Please reproduce exactly the line that carries "discount: 12% = 2890.20 -> 12% = 3098.40" and all remaining lines through the last line of the data, and write nothing else.

-------

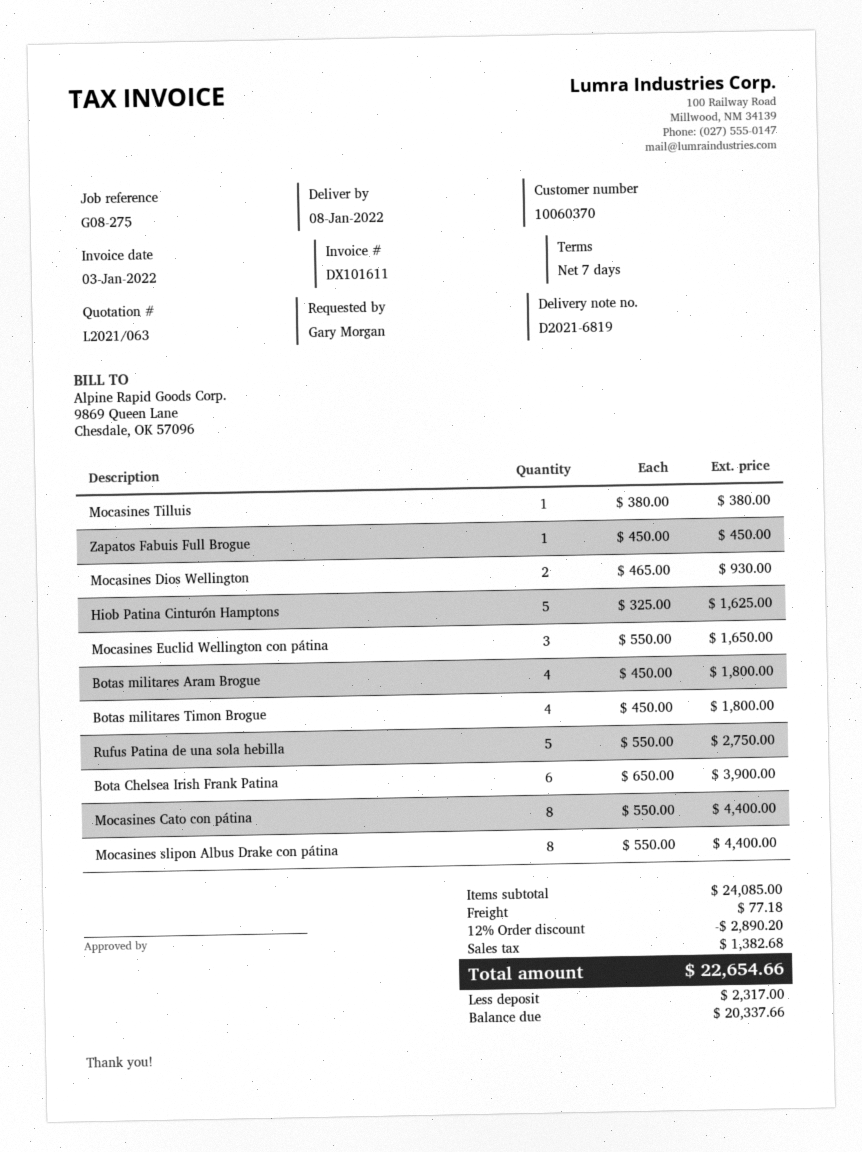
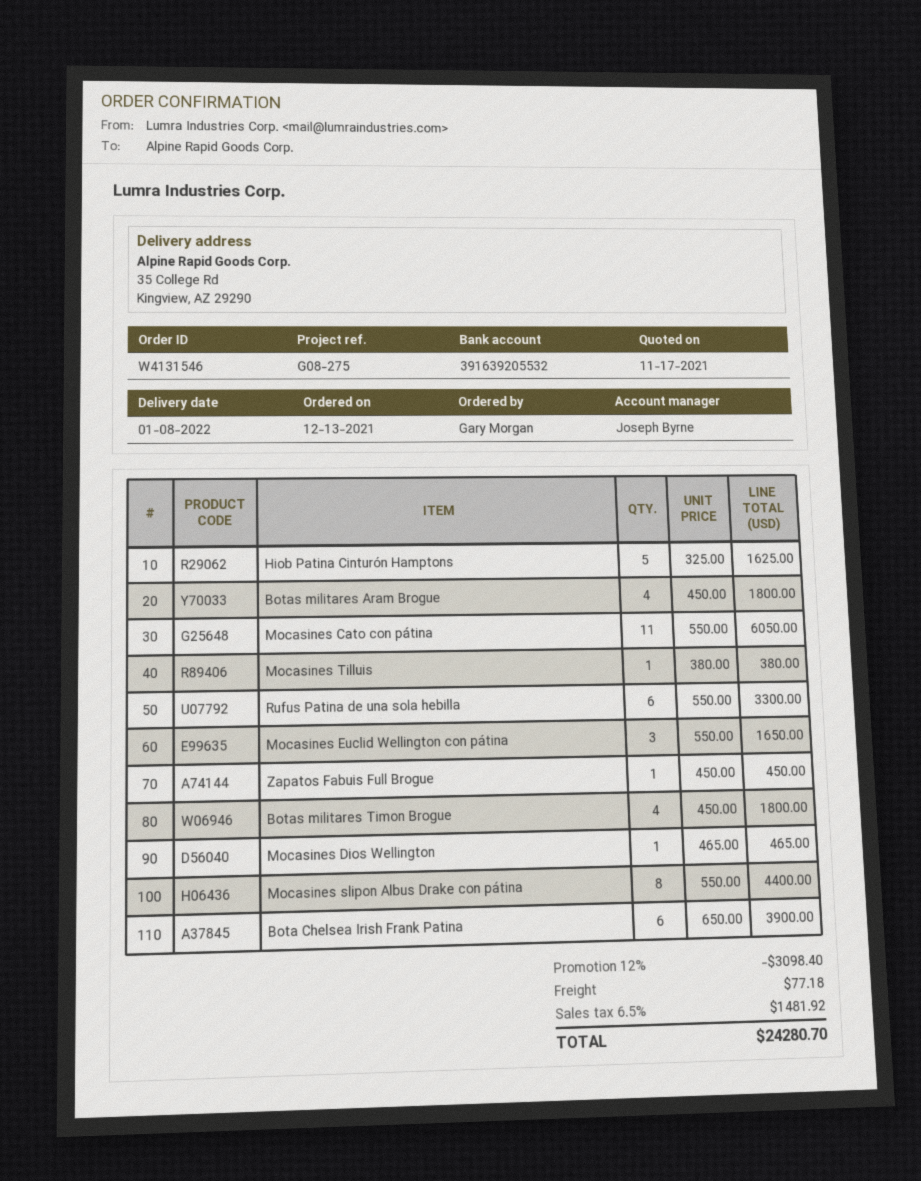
Mocasines Dios Wellington: 2 x 465.00 = 930.00 -> 1 x 465.00 = 465.00
Rufus Patina de una sola hebilla: 5 x 550.00 = 2750.00 -> 6 x 550.00 = 3300.00
Mocasines Cato con pátina: 8 x 550.00 = 4400.00 -> 11 x 550.00 = 6050.00
discount: 12% = 2890.20 -> 12% = 3098.40
tax: 1382.68 -> 1481.92
total: 22654.66 -> 24280.70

-------

_Your response_
discount: 12% = 2890.20 -> 12% = 3098.40
tax: 1382.68 -> 1481.92
total: 22654.66 -> 24280.70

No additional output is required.